I wanted to see it all fall.

This was just a pocket dimension, and the one who screamed with no mouth, but from something within that was still left, and a dimension tied to the caster as Niflhel was to Umbra would collapse entirely.

I would finish what I started. Communication was not needed to do this. He knew he was done and I was the reckoner, too good to be restricted to his last moments. Eyes scanning the rapidly converging and diverging whirl of magic that struck me like stellar nurseries far, far away from a stardust bridge in the refreshing cold of space...

I risked a shake of my head to clear the memory, and the strength of vengeance sank in again, aiding in clearing my mind of any reminiscing of the outer world. From the ruins of a world torn asunder, there was something set free in the pregnant silence that fell with Umbra's last call. Pouring forth from the ruins of Niflhel's Heart was something that did not quite belong, but I had known was within the holds that had no living Alicorns - the only one had been found.

It was a purplish white light that scattered like the lightest snows of foalhood in the north or fireflies on the loneliest peaks of the Unicorn Range, where the skeletons of cities were lit up in a silent dark that was never meant to be feared, and a sky full of stars crowned the sky, spreading everywhere.

Against everything, I was wonderstruck in the midst of all the destruction, that for a moment had lost its luster. This was what was left - the remnants of the souls of the gods. The family she never really knew.

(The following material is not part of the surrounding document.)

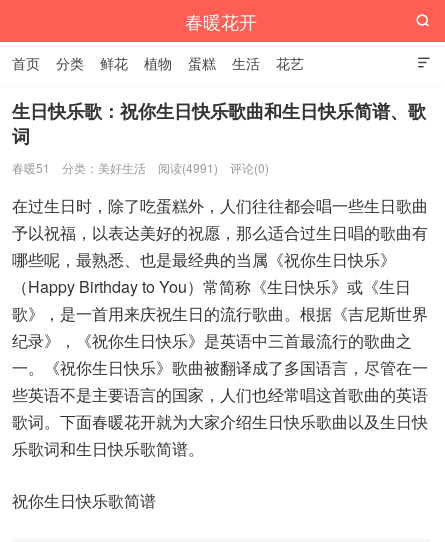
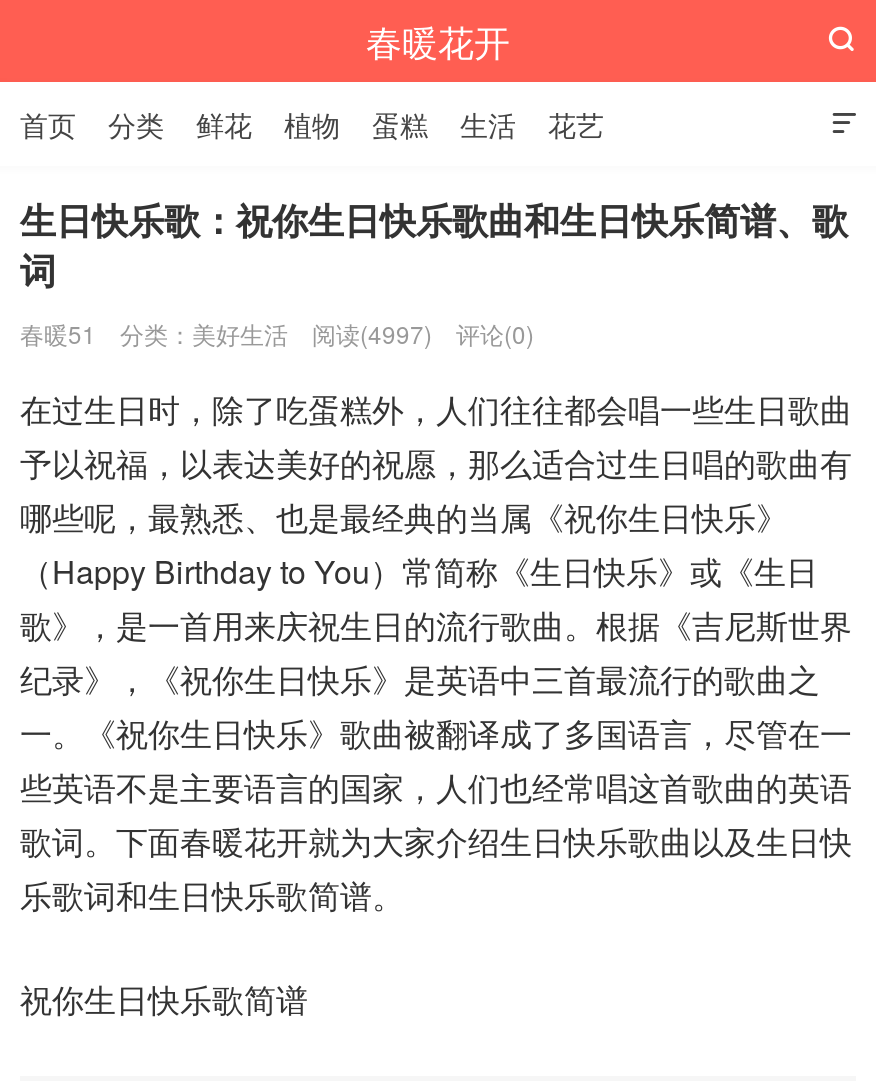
- 春暖51 分类：美好生活 阅读(4991) 评论(0)
+ 春暖51 分类：美好生活 阅读(4997) 评论(0)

The motes didn't scatter, but floated in a swarming cloud that drifted patiently, as though it were waiting for something. I almost faltered mid-flight as a groan that was painful to listen to rocked the ruins that fell victim to my magic more with each passing second. My vision clouded over and I raised my forehooves to my ears as the sharp pain rain in my head. Gritting my teeth solved nothing. Then, I realized I was falling and the world was with me. It could no longer stay suspended with its creator fried into oblivion.

Gulping sharply, I pulled up and flew out to where the chamber's looming ceiling had once been - it was dissolving faster in the violent swarm of my power. I felt like I was in a vacuum of pure chaos. The sight I had made painted the world like the night sky, and focusing on the shifting mass - and the dust of souls in it - helped me focus what I had left.

Slowly, and I'll admit, a bit sloppily, the world began to open just a tear as my horn lit on the last free slab of äerint that I could spot. As soon as the tear was complete, I readied myself to plummet towards it, only to watch the wisps - yes, that felt more fitting - to beat me to it, and pour into the waiting world outside.

My apocalyptic feat has been done, I needn't linger where I have no worship. No longer delaying my departure, I raced after them and glided out into the new world, and I went laughing.